Justin Hack, 11, sits at home with the first-place trophy he won in the city-wide Grade 6 chess tournament. (DEREK RUTTAN, The London Free Press)
Asperger syndrome gives Justin Hack, 11, the focus to excel in the world of chess
By Dale Carruthers, The London Free Press
Monday, March 31, 2014 3:16:56 EDT PM
He might struggle at school but in the sport of kings, Justin Hack is the undisputed head of the class.
The Grade 6 pupil at Tweedsmuir public school has Asperger syndrome, a form of autism that means he has difficulty making social connections and sometimes has a restricted range of interests.
But everyone shines somewhere, and Justin has found his sweet spot in chess, a game where his challenges become his strengths and where his quest to bring order from chaos finds a welcome home.
Justin’s mother Kim says people often have difficulty understanding her son’s disorder because he’s smart and looks like an average boy.
“It’s a struggle. Our day-to-day life is a struggle,” she said.
But chess has made that struggle a little easier.

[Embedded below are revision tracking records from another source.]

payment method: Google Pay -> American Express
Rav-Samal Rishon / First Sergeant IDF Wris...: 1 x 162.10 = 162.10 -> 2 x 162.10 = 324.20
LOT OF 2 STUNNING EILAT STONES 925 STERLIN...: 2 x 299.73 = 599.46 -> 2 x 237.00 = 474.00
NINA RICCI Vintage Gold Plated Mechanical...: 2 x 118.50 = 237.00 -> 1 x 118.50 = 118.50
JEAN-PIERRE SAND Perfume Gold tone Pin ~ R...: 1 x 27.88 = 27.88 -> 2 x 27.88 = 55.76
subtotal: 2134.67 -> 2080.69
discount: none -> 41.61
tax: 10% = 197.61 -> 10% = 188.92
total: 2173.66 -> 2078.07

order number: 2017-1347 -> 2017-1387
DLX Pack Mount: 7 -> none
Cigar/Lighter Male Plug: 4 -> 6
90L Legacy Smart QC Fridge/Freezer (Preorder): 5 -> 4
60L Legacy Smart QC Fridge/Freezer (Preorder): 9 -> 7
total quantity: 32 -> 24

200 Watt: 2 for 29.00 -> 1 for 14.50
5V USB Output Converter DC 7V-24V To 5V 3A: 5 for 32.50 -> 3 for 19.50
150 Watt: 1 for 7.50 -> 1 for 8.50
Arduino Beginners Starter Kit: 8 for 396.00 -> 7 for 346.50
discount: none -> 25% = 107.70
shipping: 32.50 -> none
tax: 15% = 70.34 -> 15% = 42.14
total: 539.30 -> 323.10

Justin loves playing the game online, taking lessons from chess masters around the world.
In that world, his differences — he also has Tourette’s syndrome and obsessive-compulsive disorder — are part of what make him good at chess.
He has now become the talk of his school after making quick work of the competition at the 2014 Grade By Grade chess tournament in London.
After winning 15 straight games in about an hour, Justin won two playoff matches to bring home the championship trophy for his age group.
“It was easy,” he said of his tournament success.
Although he picked up the game only a year ago and some of his competitors have played for three years or more, the game is a good fit for him because it doesn’t require talking or physical contact, and it allows him to use his photographic memory and his analytical bent.
“I calculate each move,” he said.
Justin hopes to travel to Montreal on the Easter weekend for the Ontario chess championships.
His newfound passion means he’s spending a little less time on his other passion: Breeding crickets to feed to his pet frog.
“He wants to put them (crickets) in the fridge, but that’s where I draw the line,” Kim said.